DIRECTIONS FOR THIS TASK – Return the whole listing, line for line, without the pictures in it.

THE DATA Block Start

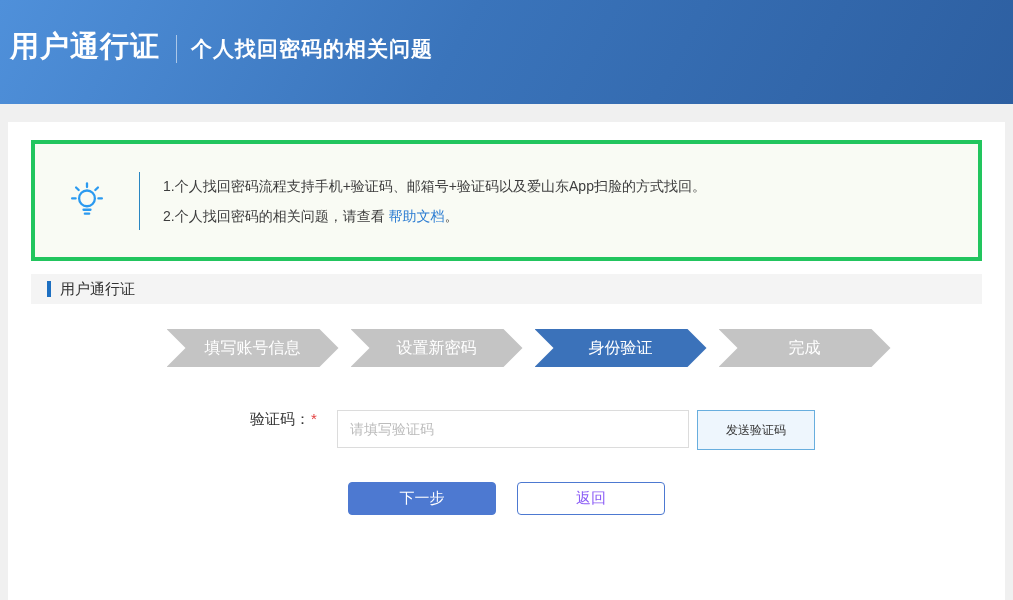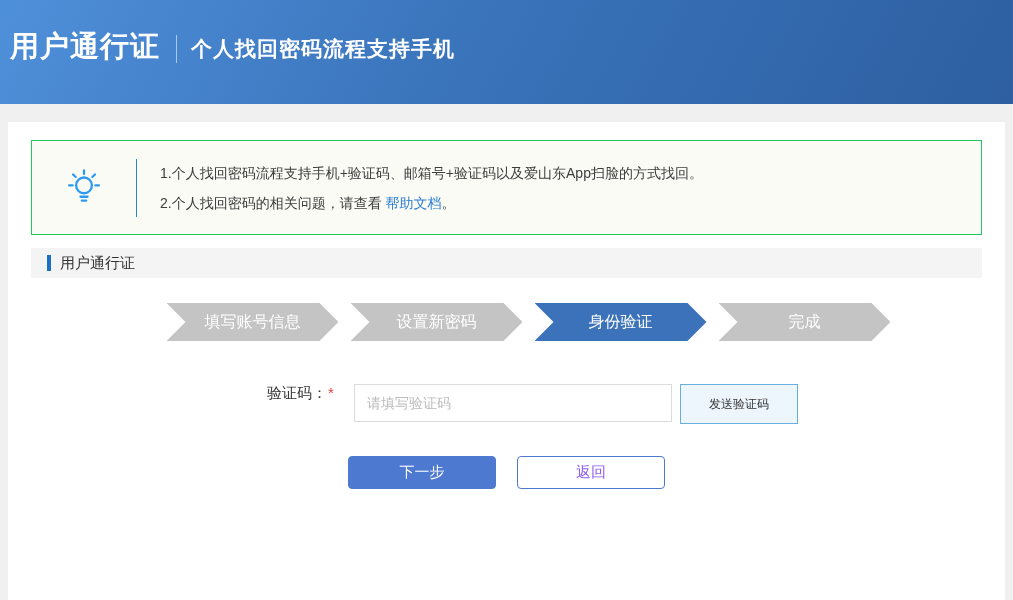--- a/index.html
+++ b/index.html
@@ -42,22 +42,22 @@
   .card {
     margin: 18px 8px 0 8px;
     background: #ffffff;
     height: 498px;
     padding-top: 18px;
   }
 
   
   .notice {
     margin: 0 23px;
-    height: 95px;
-    border: 1px solid #22c55e;
+    height: 121px;
+    border: 4px solid #22c55e;
     background: #f9fbf4;
     display: flex;
     align-items: center;
   }
   .notice-icon-wrap {
     width: 104px;
     display: flex;
     justify-content: center;
     align-items: center;
   }
@@ -128,21 +128,21 @@
     padding-left: 52px;
   }
   .form-label {
     font-size: 15px;
     color: #333;
     margin-right: 20px;
     white-space: nowrap;
   }
   .required-mark { color: #e44040; margin-left: 1px; }
   .code-input {
-    width: 318px;
+    width: 352px;
     height: 38px;
     border: 1px solid #dcdcdc;
     padding: 0 12px;
     font-size: 14px;
     color: #333;
     outline: none;
     background: #fff;
   }
   .code-input::placeholder { color: #bcbcbc; }
   .send-btn {
@@ -182,21 +182,21 @@
     border: 1px solid #4d79d1;
     color: #8b5cf6;
   }
 </style>
 </head>
 <body>
 
 <div class="header">
   <span class="header-title">用户通行证</span>
   <span class="header-divider"></span>
-  <span class="header-subtitle">个人找回密码流程支持手机</span>
+  <span class="header-subtitle">个人找回密码的相关问题</span>
 </div>
 
 <div class="card">
 
   <div class="notice">
     <div class="notice-icon-wrap">
       <svg width="42" height="42" viewBox="0 0 48 48" fill="none" stroke="#2b9af0" stroke-width="2.6" stroke-linecap="round">
         <circle cx="24" cy="21" r="9"></circle>
         <line x1="20" y1="34" x2="28" y2="34"></line>
         <line x1="21.5" y1="38.5" x2="26.5" y2="38.5"></line>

THE DATA Block End

SOLUTION FOR THIS TASK –
--- a/index.html
+++ b/index.html
@@ -42,22 +42,22 @@
   .card {
     margin: 18px 8px 0 8px;
     background: #ffffff;
     height: 498px;
     padding-top: 18px;
   }
 
   
   .notice {
     margin: 0 23px;
-    height: 95px;
-    border: 1px solid #22c55e;
+    height: 121px;
+    border: 4px solid #22c55e;
     background: #f9fbf4;
     display: flex;
     align-items: center;
   }
   .notice-icon-wrap {
     width: 104px;
     display: flex;
     justify-content: center;
     align-items: center;
   }
@@ -128,21 +128,21 @@
     padding-left: 52px;
   }
   .form-label {
     font-size: 15px;
     color: #333;
     margin-right: 20px;
     white-space: nowrap;
   }
   .required-mark { color: #e44040; margin-left: 1px; }
   .code-input {
-    width: 318px;
+    width: 352px;
     height: 38px;
     border: 1px solid #dcdcdc;
     padding: 0 12px;
     font-size: 14px;
     color: #333;
     outline: none;
     background: #fff;
   }
   .code-input::placeholder { color: #bcbcbc; }
   .send-btn {
@@ -182,21 +182,21 @@
     border: 1px solid #4d79d1;
     color: #8b5cf6;
   }
 </style>
 </head>
 <body>
 
 <div class="header">
   <span class="header-title">用户通行证</span>
   <span class="header-divider"></span>
-  <span class="header-subtitle">个人找回密码流程支持手机</span>
+  <span class="header-subtitle">个人找回密码的相关问题</span>
 </div>
 
 <div class="card">
 
   <div class="notice">
     <div class="notice-icon-wrap">
       <svg width="42" height="42" viewBox="0 0 48 48" fill="none" stroke="#2b9af0" stroke-width="2.6" stroke-linecap="round">
         <circle cx="24" cy="21" r="9"></circle>
         <line x1="20" y1="34" x2="28" y2="34"></line>
         <line x1="21.5" y1="38.5" x2="26.5" y2="38.5"></line>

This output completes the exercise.